__Material to process__.

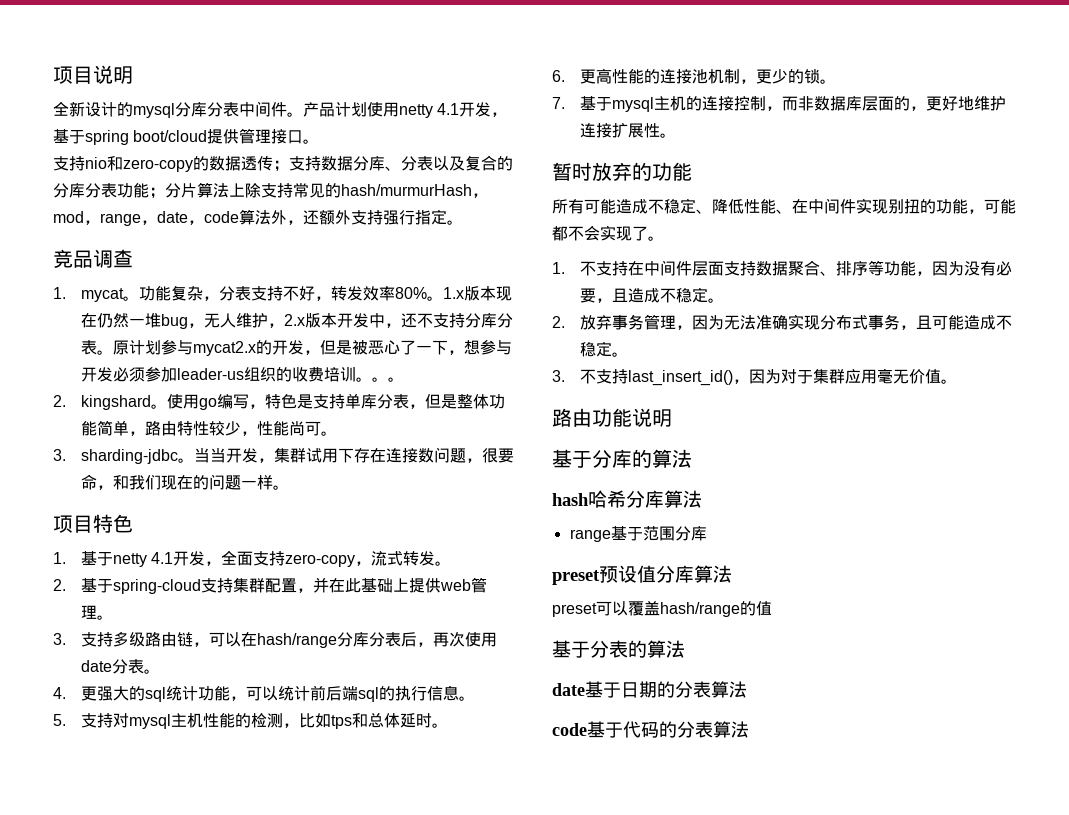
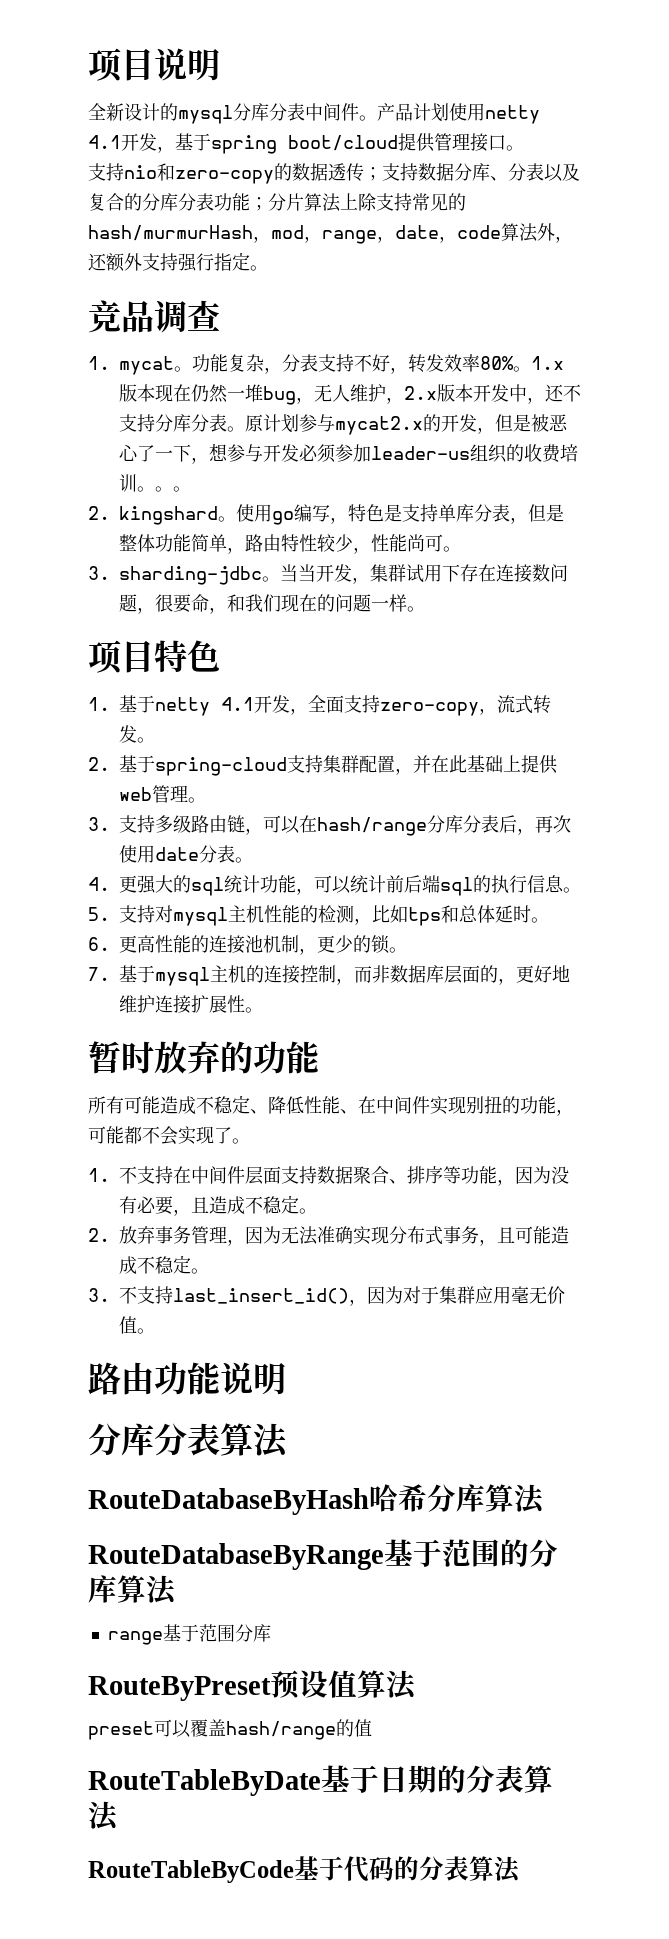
[552,449,692,468] [552,493,589,506] 基于分库的算法 // hash -> [88,1423,289,1458] [88,1488,369,1515] 分库分表算法 // RouteDatabaseByHash
(702, 499) none -> [88,1539,558,1570] [88,1575,177,1605] // RouteDatabaseByRange基于范围的分库算法
[552,565,694,585] preset预设值分库 -> [88,1670,357,1701] RouteByPreset预设值
[552,640,685,658] [552,683,585,696] 基于分表的算法 // date -> [88,1769,321,1796] RouteTableByDate
[552,723,587,736] code -> [88,1860,294,1883] RouteTableByCode

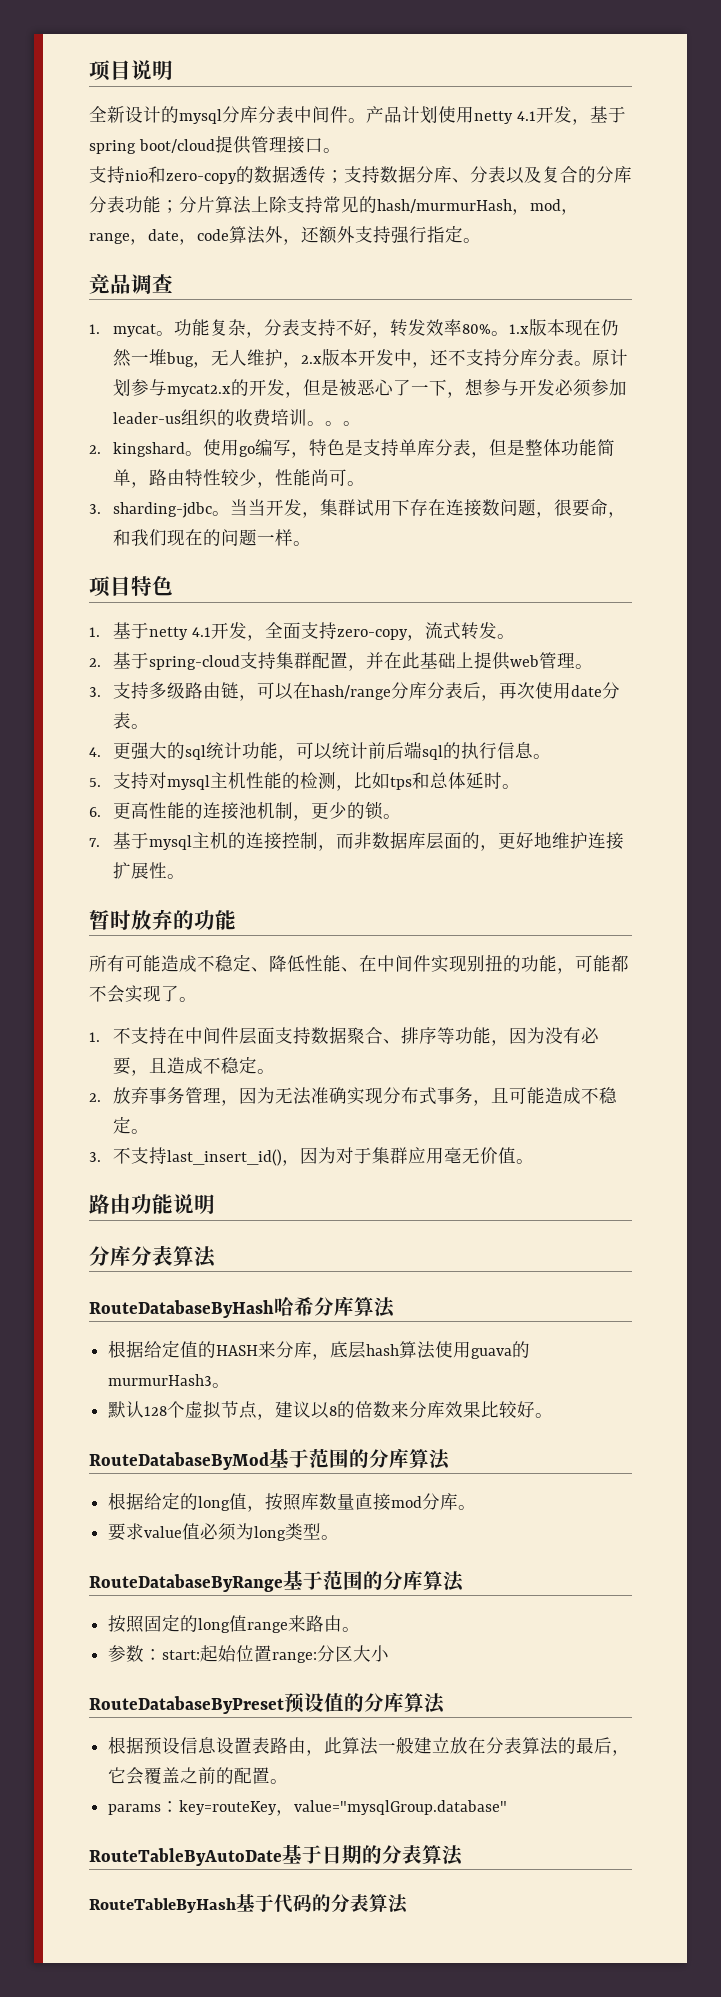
(545, 1499) none -> [108,1340,531,1360] [108,1374,231,1388] [108,1400,554,1420] [89,1448,450,1470] [108,1492,477,1512] [108,1523,340,1541] // 根据给定值的HASH来分库，底层hash算法使用guava的murmurHash3。 // 默认128个虚拟节点，建议以8的倍数来分库效果比较好。 // RouteDatabaseByMod基于范围的分库算法 // 根据给定的long值，按照库数量直接mod分库。 // 要求value值必须为long类型。
[107,1624,271,1645] [88,1670,417,1701] [88,1719,372,1740] [88,1769,321,1796] range基于范围分库 // RouteByPreset预设值算法 // preset可以覆盖hash/range的值 // RouteTableByDate -> [108,1614,361,1633] [108,1645,390,1663] [89,1692,445,1714] [108,1736,631,1756] [108,1767,289,1785] [108,1800,508,1816] [89,1848,282,1866] 按照固定的long值range来路由。 // 参数：start:起始位置range:分区大小 // RouteDatabaseByPreset预设值的分库算法 // 根据预设信息设置表路由，此算法一般建立放在分表算法的最后，它会覆盖之前的配置。 // params：key=routeKey，value="mysqlGroup.database" // RouteTableByAutoDate
[88,1860,294,1883] RouteTableByCode -> [89,1898,236,1913] RouteTableByHash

__Work required__. Leave the images out as you retype each line of the material exactly.

__Response__.
[552,449,692,468] [552,493,589,506] 基于分库的算法 // hash -> [88,1423,289,1458] [88,1488,369,1515] 分库分表算法 // RouteDatabaseByHash
(702, 499) none -> [88,1539,558,1570] [88,1575,177,1605] // RouteDatabaseByRange基于范围的分库算法
[552,565,694,585] preset预设值分库 -> [88,1670,357,1701] RouteByPreset预设值
[552,640,685,658] [552,683,585,696] 基于分表的算法 // date -> [88,1769,321,1796] RouteTableByDate
[552,723,587,736] code -> [88,1860,294,1883] RouteTableByCode

(545, 1499) none -> [108,1340,531,1360] [108,1374,231,1388] [108,1400,554,1420] [89,1448,450,1470] [108,1492,477,1512] [108,1523,340,1541] // 根据给定值的HASH来分库，底层hash算法使用guava的murmurHash3。 // 默认128个虚拟节点，建议以8的倍数来分库效果比较好。 // RouteDatabaseByMod基于范围的分库算法 // 根据给定的long值，按照库数量直接mod分库。 // 要求value值必须为long类型。
[107,1624,271,1645] [88,1670,417,1701] [88,1719,372,1740] [88,1769,321,1796] range基于范围分库 // RouteByPreset预设值算法 // preset可以覆盖hash/range的值 // RouteTableByDate -> [108,1614,361,1633] [108,1645,390,1663] [89,1692,445,1714] [108,1736,631,1756] [108,1767,289,1785] [108,1800,508,1816] [89,1848,282,1866] 按照固定的long值range来路由。 // 参数：start:起始位置range:分区大小 // RouteDatabaseByPreset预设值的分库算法 // 根据预设信息设置表路由，此算法一般建立放在分表算法的最后，它会覆盖之前的配置。 // params：key=routeKey，value="mysqlGroup.database" // RouteTableByAutoDate
[88,1860,294,1883] RouteTableByCode -> [89,1898,236,1913] RouteTableByHash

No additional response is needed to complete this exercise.